Yogi adityanath le jeta dehors pour être dalit bjp mp to modi; met en évidence les nouvelles sur les affaires comment faire un paiement bitcoin

2. L’allégation: Il s’est plaint que le fonctionnaire du parti local aidant le parti Bahujan Samaj à l’élection au niveau du bloc. Quand il se plaignait de cela, l’autorité supérieure sapait ses efforts. Il a dit que des tentatives étaient faites pour introniser le rival du BSP dans le BJP.

3. Il s’est également plaint auprès de la Commission nationale des castes répertoriées et des tribus répertoriées. Chhotelal a déclaré que la rancune apparente était qu’un Dalit avait été élu d’un siège général. "Je vous demande de protéger l’honneur des Dalits et des Adivasis …," il a dit dans sa lettre à Modi.

4. Le parlementaire a dit qu’il pensait qu’après l’arrivée au pouvoir d’Adityanath l’année dernière, la corruption rampante dans l’administration du district et le département des forêts du district de Chandauli près de sa circonscription prendrait fin, mais ses propres terres administration.


Onze personnes ont été tuées lundi dans le Madhya Pradesh, l’Uttar Pradesh et le Rajasthan alors que des tenues de dalit ont été violentes dans plusieurs parties du pays en raison de l’indignation court Suprème se prononcer sur les atrocités commises contre les Dalits. La manifestation a été violente au Rajasthan, en Uttar Pradesh, au Bihar, au Gujarat, à l’Odisha, au Punjab et au Madhya Pradesh. Au moins 448 personnes ont été détenues dans l’Uttar Pradesh au milieu du bandh national appelé par les plusieurs dalits sur la dilution de la Loi sur les castes et les tribus répertoriées (prévention des atrocités) par le court Suprème.

7. Le taux de criminalité contre les dalits a augmenté plus de huit fois (746%) au cours de la décennie jusqu’en 2016, a rapporté IndiaSpend. Selon une analyse IndiaSpend des données du National Crime Records Bureau (NCRB) de 2016, il y a eu 2,4 crimes pour 100 000 dalits en 2006 et 20,3 en 2016. Le taux de criminalité contre les adivasis ou les tribus répertoriées a augmenté de plus de 12 fois (1 160%) – passant de 0,5 en 2006 à 6,3 en 2016. Les Dalits, ou castes, représentent 16,6% (201 millions) de la population indienne, contre 16,2% en 2001, selon le recensement 2011. Adivasis forment 8,6% (104 millions) de la population du pays, en hausse de 8,2% sur une décennie, rapporte IndiaSpend

8. Auparavant, le président du BJP, Amit Shah, a déclaré que le gouvernement central ne renoncerait pas à la politique de réservation pour les communautés de castes répertoriées et de tribus répertoriées (ST) dans l’éducation et l’emploi, ni autoriser quiconque à le faire.
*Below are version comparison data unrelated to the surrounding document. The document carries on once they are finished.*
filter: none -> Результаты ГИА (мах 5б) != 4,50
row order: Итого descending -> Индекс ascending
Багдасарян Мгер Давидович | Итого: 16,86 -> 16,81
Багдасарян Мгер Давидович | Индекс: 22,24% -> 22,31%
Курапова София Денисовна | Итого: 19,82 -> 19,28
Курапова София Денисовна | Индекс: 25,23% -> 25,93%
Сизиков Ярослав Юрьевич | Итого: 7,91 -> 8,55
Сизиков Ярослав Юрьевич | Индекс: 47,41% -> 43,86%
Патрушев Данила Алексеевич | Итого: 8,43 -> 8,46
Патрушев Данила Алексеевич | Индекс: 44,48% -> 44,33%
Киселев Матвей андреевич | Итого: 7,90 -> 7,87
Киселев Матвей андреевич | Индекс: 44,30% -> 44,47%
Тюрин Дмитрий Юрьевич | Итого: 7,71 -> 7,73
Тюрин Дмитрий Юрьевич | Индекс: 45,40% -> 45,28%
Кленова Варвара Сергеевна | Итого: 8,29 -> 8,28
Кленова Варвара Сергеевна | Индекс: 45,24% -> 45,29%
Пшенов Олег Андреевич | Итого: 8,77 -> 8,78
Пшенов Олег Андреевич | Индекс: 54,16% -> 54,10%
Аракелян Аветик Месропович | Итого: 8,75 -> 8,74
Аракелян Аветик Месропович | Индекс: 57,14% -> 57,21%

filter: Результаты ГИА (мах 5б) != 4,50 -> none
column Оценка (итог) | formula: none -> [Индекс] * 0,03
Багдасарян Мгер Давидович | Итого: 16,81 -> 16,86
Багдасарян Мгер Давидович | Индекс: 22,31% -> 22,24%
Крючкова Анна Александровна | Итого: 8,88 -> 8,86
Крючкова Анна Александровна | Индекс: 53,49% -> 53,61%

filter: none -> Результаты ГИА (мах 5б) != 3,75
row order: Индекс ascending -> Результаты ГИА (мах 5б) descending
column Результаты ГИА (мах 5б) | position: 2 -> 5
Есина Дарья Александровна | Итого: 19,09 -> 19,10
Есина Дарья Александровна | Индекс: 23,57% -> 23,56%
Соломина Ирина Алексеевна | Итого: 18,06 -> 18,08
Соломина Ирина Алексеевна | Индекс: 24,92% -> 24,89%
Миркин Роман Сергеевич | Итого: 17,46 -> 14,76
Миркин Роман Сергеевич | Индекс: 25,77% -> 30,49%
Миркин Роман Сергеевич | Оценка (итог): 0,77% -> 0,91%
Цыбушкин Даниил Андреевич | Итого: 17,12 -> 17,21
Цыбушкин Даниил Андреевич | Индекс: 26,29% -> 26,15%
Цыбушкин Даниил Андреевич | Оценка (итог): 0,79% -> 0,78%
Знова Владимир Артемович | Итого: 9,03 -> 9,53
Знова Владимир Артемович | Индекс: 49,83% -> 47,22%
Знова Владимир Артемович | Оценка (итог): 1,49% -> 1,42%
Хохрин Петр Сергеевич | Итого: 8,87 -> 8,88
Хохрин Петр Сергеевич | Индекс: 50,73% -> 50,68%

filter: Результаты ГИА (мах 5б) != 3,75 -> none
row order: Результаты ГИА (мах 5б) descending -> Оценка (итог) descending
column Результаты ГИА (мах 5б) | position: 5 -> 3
S’adressant à une réunion publique à Odisha, Shah a déclaré que "personne ne peut oser changer" la politique de réservation "comme fixé par B R Ambedkar dans la Constitution".

9. Le Congrès déclare que la duplicité du gouvernement de Modi sur la loi SC / ST est exposée: Sur les atrocités commises par les Dalits à travers le pays, le Congrès a accusé le gouvernement Modi de "duplicité" au dessus de court SuprèmeSon refus de suspendre sa décision sur la loi sur les castes et tribus répertoriées (prévention des atrocités) a été exposé. "Le «double discours» et la «duplicité» du gouvernement Modi sur la loi SC / ST court Suprème!," Le porte-parole du Congrès, Randeep Singh Surjewala, a tweeté.

10. SC refuse de suspendre son ordonnance sur SC / ST Act: Plus tôt, le court Suprème a déclaré que ceux qui agitent contre son ordonnance du 20 mars mettant en place certaines garanties sur les arrestations en vertu de la loi SC / ST peuvent ne pas avoir lu le jugement ou pourraient avoir été induits en erreur par "droits acquis", comme il a refusé de garder le verdict en suspens. La cour d’apex a affirmé que "aucune disposition de la loi SC / ST n’a été diluée", tout en précisant que des garanties supplémentaires ont été mises en place "pour protéger les droits fondamentaux" d’innocents.

"Il est regrettable que le gouvernement de l’Union n’ait pas réagi et ait retardé l’affaire jusqu’à ce qu’elle devienne incontrôlable, provoquant des violences en début de semaine, faisant neuf morts, de nombreux autres blessés et des biens de valeur de roupies endommagés et éventrés," a déclaré un dirigeant du Congrès à IANS.